══ Dataset entries ══
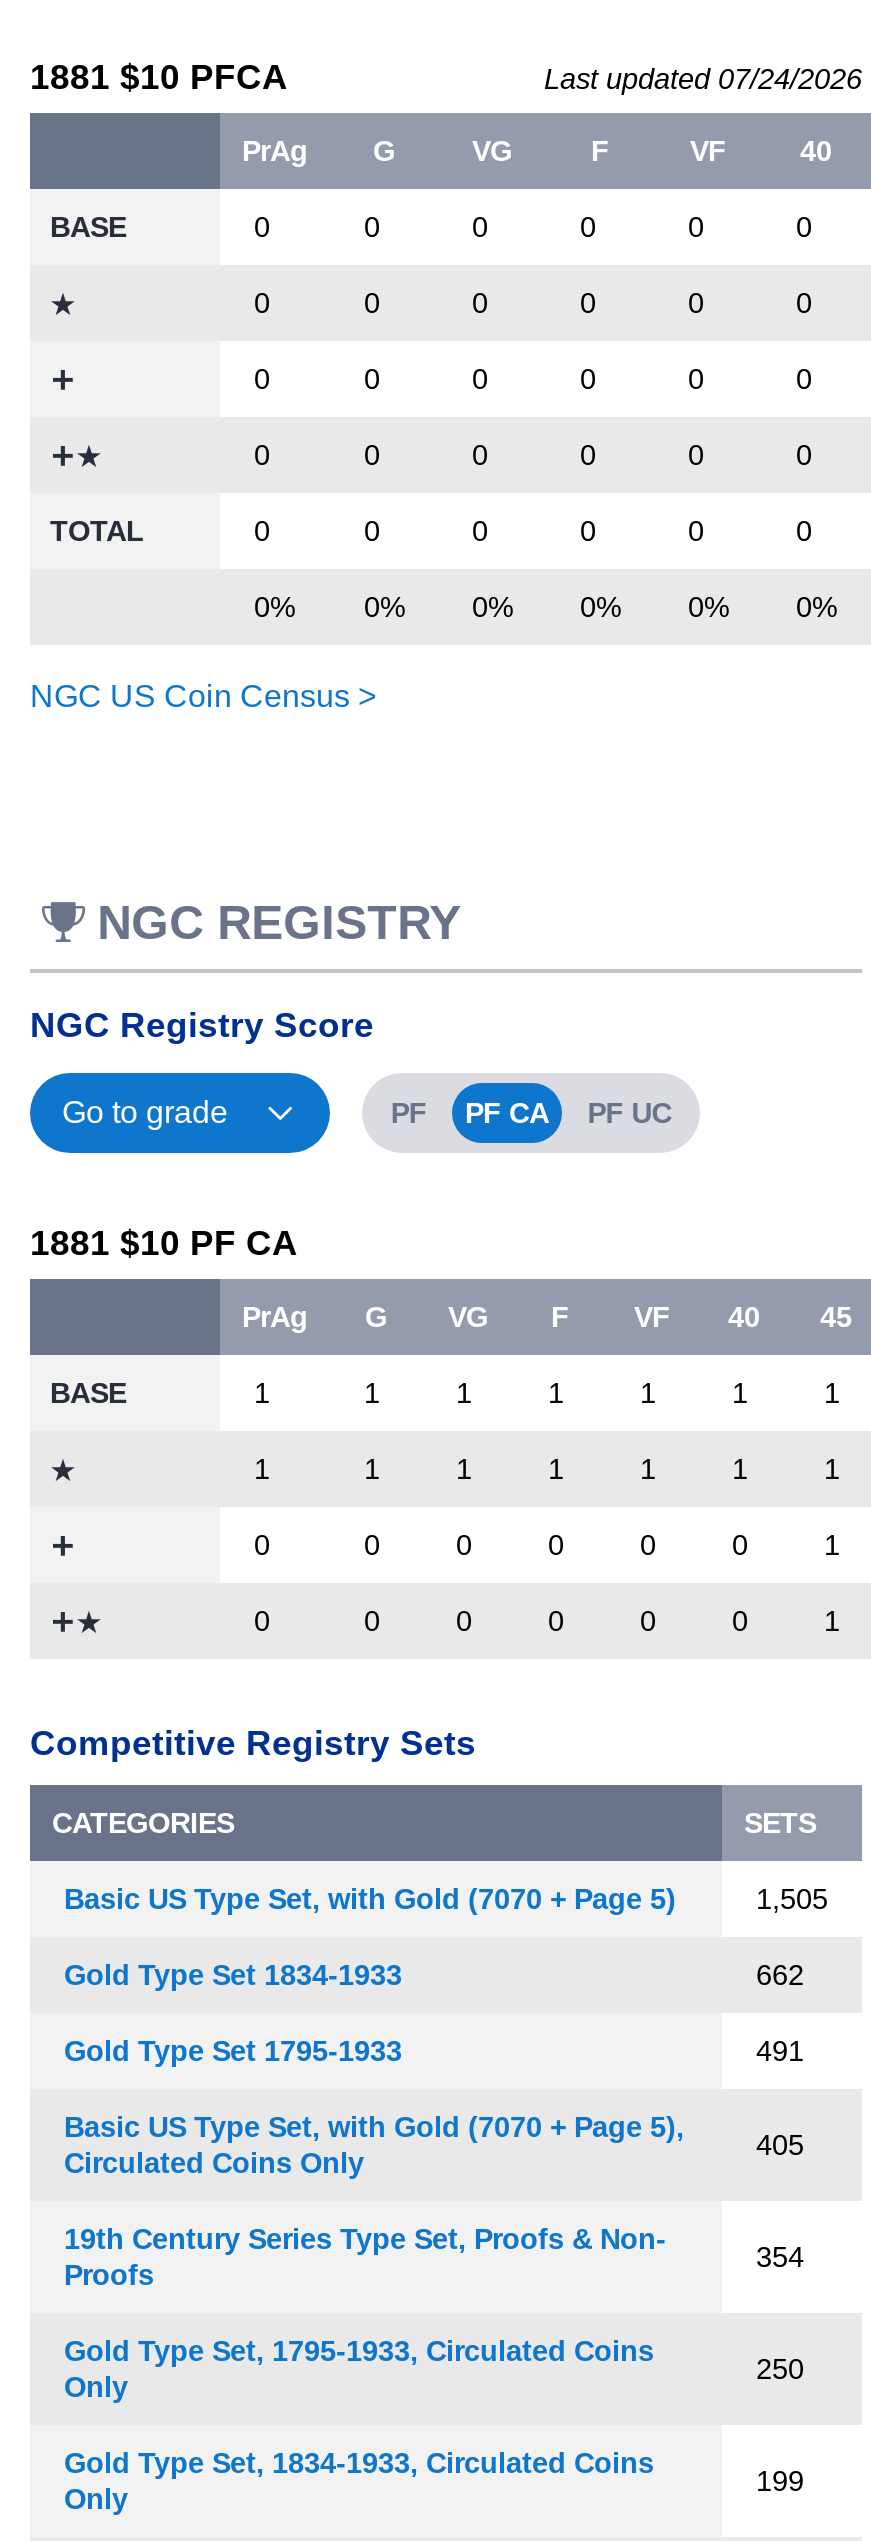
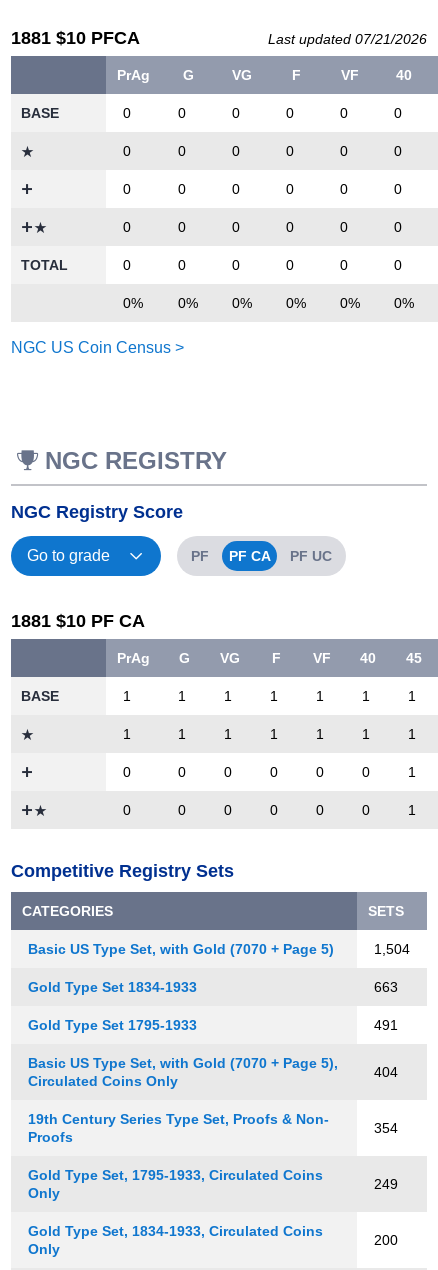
- Last updated 07/24/2026
+ Last updated 07/21/2026

- 1,505
+ 1,504

- 662
+ 663

- 405
+ 404

- 250
+ 249

- 199
+ 200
═══
Exercise aim – Using the material above, copy every line in which the string "updated" occurs.

Solution to this exercise –
- Last updated 07/24/2026
+ Last updated 07/21/2026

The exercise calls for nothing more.